Churchill's, again. We have a cigar dignitary from FL visiting that weekend. Gonna pull out all the stops, and kick that city's a$$.

Time is yet to be set, as we're waiting on a plane schedule, but more than likely will be early evening.

I'll keep all posted as I get more details.


----------



## RPB67 (Mar 26, 2005)

Kids have tryouts that day... :c 

But I can make it in the afternoon.


----------



## Wacco (Jul 14, 2004)

Like I said, may be evening. Probably start at 5 or 6, I'll know better by early next week.


----------



## RPB67 (Mar 26, 2005)

Wacco said:


> Like I said, may be evening. Probably start at 5 or 6, I'll know better by early next week.


Perfect time !


----------



## Vegas (Mar 17, 2006)

In. Thanks!


----------



## Alpedhuez55 (Dec 16, 2005)

Count me in as well!!!


----------



## bostnbill (Feb 12, 2006)

Thanks Wacco for posting this. Any of you guys who attended Nerf 4 & 5 know how we do it. You won't be disappointed. 

Bill


----------



## fpkjr (Mar 6, 2006)

I'm in!


----------



## RPB67 (Mar 26, 2005)

fpkjr said:


> I'm in!


OMG !!! Its a reunion. I am looking forward to it...


----------



## fpkjr (Mar 6, 2006)

It'll be good to see everyone again.

Frank


----------



## MadAl (Feb 19, 2006)

Gonna miss being there, but will try to phone in. Vermont is notorious for bad signals, but I'll have a cigar in hand.


----------



## fpkjr (Mar 6, 2006)

MadAl said:


> Gonna miss being there, but will try to phone in. Vermont is notorious for bad signals, but I'll have a cigar in hand.

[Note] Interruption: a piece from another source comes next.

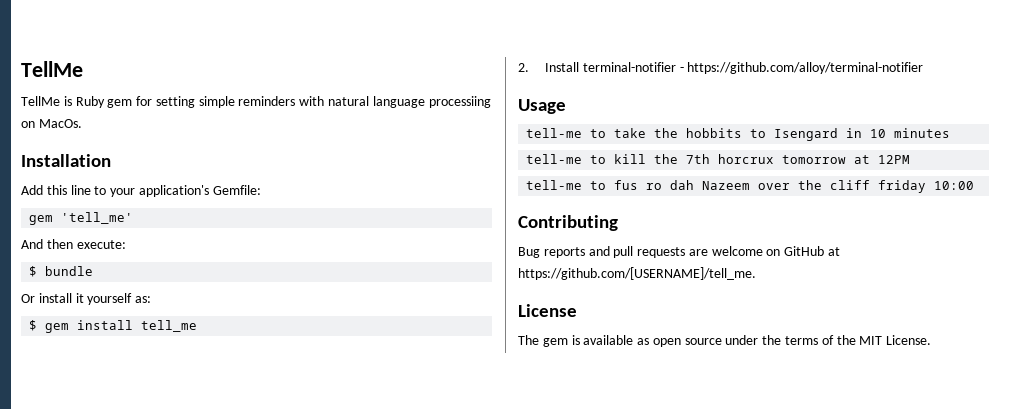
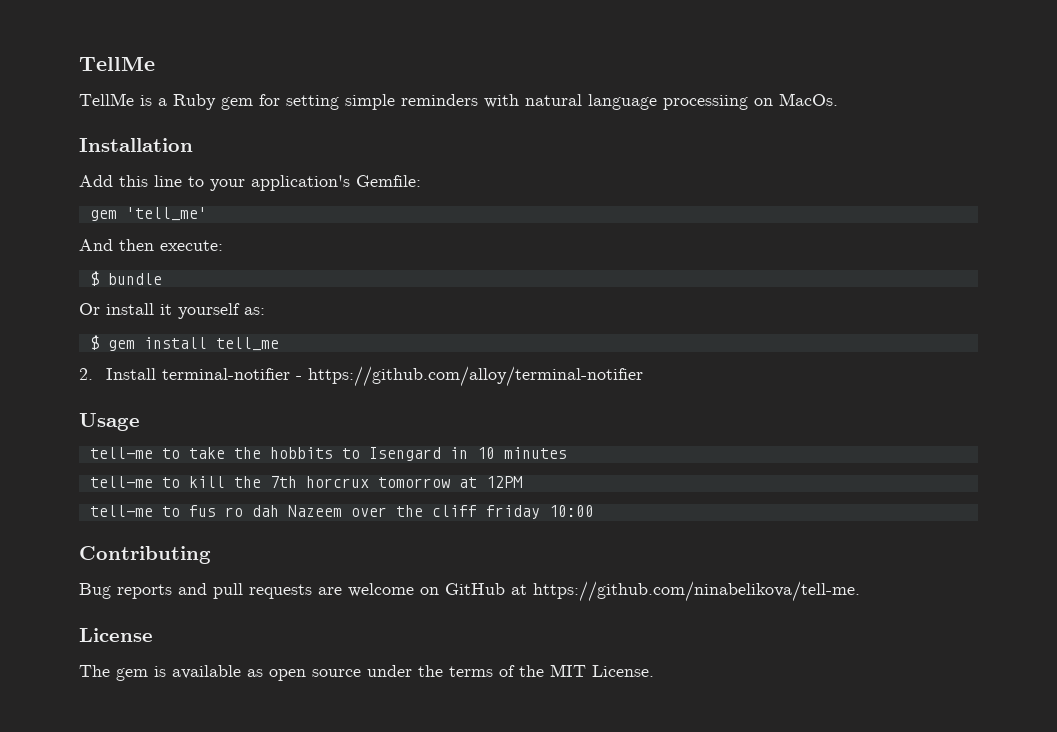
(72, 101) none -> [158,98,167,106] a
[518,267,756,280] https://github.com/[USERNAME]/tell_me. -> [533,581,860,602] https://github.com/ninabelikova/tell-me.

Keep the wind at your back and your ashes long. Have a great trip.


----------



## Wacco (Jul 14, 2004)

Looks like we're gonna start around 5:30 PM, EDST. We'll sit and smoke till we get either locked up or tossed out.

Any and all are always invited!!


----------



## RPB67 (Mar 26, 2005)

I am there !!!!!!


----------



## Vegas (Mar 17, 2006)

on the calendar. see ya'll then.


----------



## Wacco (Jul 14, 2004)

Excellent, looks like 30-40 confirms so far.

I'm gonna be there this Friday to practice, if anyone wants to stop by. I'll be there anytime after 3 PM.


----------



## Wacco (Jul 14, 2004)

Ten days away, kids. Get your bail money ready.


----------



## mosesbotbol (Sep 21, 2005)

What time? Still at Churchill's?


----------



## Wacco (Jul 14, 2004)

Yup, Churchills, 5:30 or so.


----------



## fpkjr (Mar 6, 2006)

Wacco you planning on being there on the 12th for a practice run?
Frank


----------



## Wacco (Jul 14, 2004)

Frank, I'll probably be there this Friday as well as next. I enjoy practicing.


----------



## bostnbill (Feb 12, 2006)

Like Wacco needs practice!

See you on the 13th. The Boston crew looks forward to hosting this event. For anyone who has never attended on of our sit-downs, bring your travel humi and be prepared to give and receive many fine cigars.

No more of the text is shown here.